Much has been written about the “scourge” of heroin, perhaps enough so that the general public thinks it is overhyped, or that it can’t possibly ever affect them.
But the warning signs have been cropping up throughout our region.
In Newburyport, Mayor Donna Holaday has called for a public meeting on Monday to talk about drug use in city parks and the discovery of needles used by heroin addicts.
In Amesbury, the discovery of a woman overdosing in the bathroom of a public park, next to a children’s playground, has sent a chilling messages to parents.

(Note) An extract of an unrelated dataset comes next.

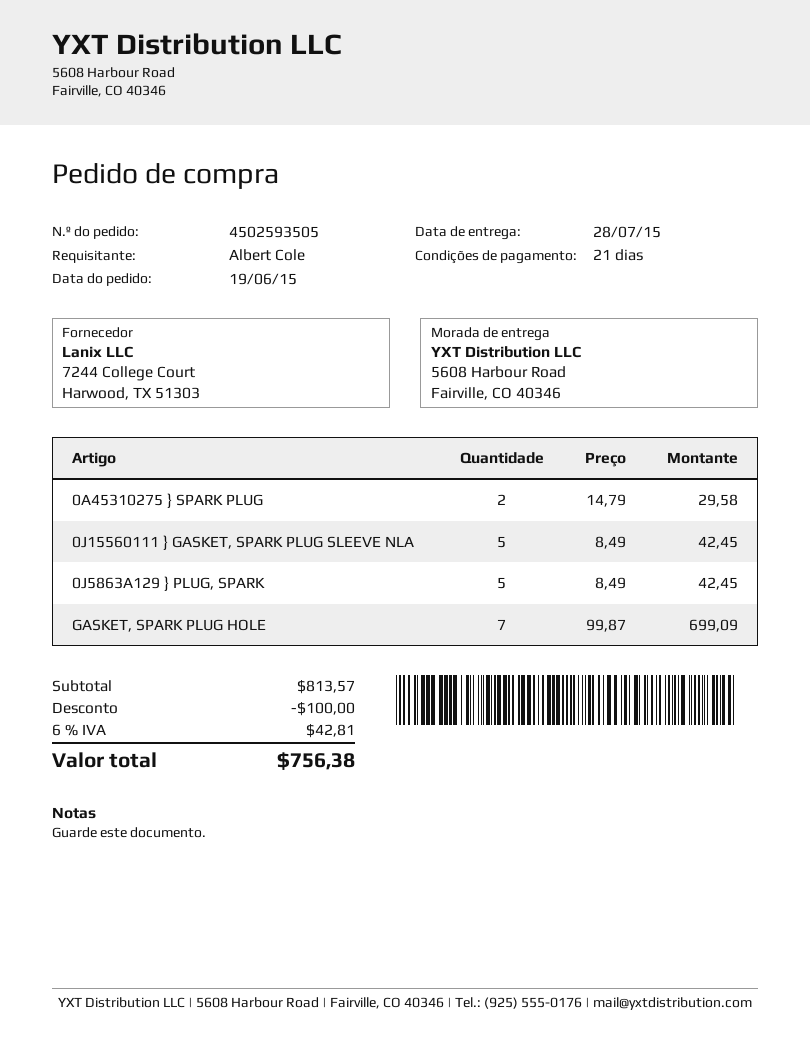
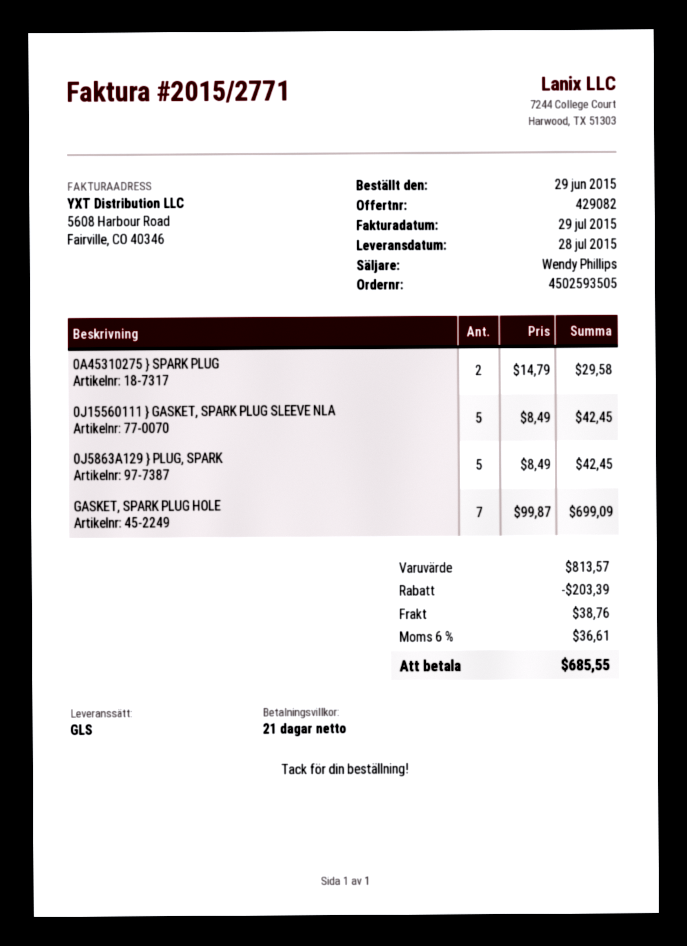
order date: 2015-06-19 -> 2015-06-29
discount: 100.00 -> 203.39
shipping: none -> 38.76
tax: 6% = 42.81 -> 6% = 36.61
total: 756.38 -> 685.55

In Salisbury, public parking lots frequented by the public have been identified as prime locations for heroin dealing. Amesbury faces the same issue, and in Newburyport public “jewels” such as the Clipper City Rail Trail have been identified as locations where evidence of heroin use has been found.
Over the past few months, there has been a steady stream of stories in The Daily News about heroin-related incidents in local communities — Newburyport, Amesbury, Salisbury and Merrimac. But no story demonstrated the web of crime, desperation and rippling effects better than one that was published Monday.
Based on court documents available at Newburyport District Court, reporter Dave Rogers recounted the years-long string of crimes committed by a small number of local people involved in the heroin distribution business. What is most disturbing is the chaos and life-destroying saga born from heroin, and how young people become entangled in the web.
Amesbury police immediately reacted to the story. On their Facebook page, the Amesbury police noted the article “provides a few important reasons why the Amesbury police and other local agencies need your help in battling the heroin problem that has become endemic to our region. Loved ones have been lost to overdoses, families torn apart, children are put in danger on a daily basis, and drug-related crime runs rampant in our area.
“The article speaks of the inherent danger that this nefarious activity has brought to our area. In Amesbury, it describes an armed home invasion, where masked men, rival drug dealers, entered an apartment complex with handguns, pistol-whipped the drug dealer and stole money. It describes a young pregnant woman selling drugs in an apartment littered with used needles and drug addicts. Other articles posted in the past have shown large-scale incidents of theft, overdoses, fights, and public drug use.”
Police and public officials have been vigilant in getting their message across to the public: Heroin is here, perhaps below the radar screen of most of us, but its ripple effects of crime, drug addiction, chaos and death are real and spreading.
Police have asked that citizens help them to combat it. We should do our part by reporting suspicious activity to police, warning children —- and young adults, for that matter — about the dangers of addictive drugs, locking our cars to prevent drug-related thefts and being educated about the warning signs of drug use.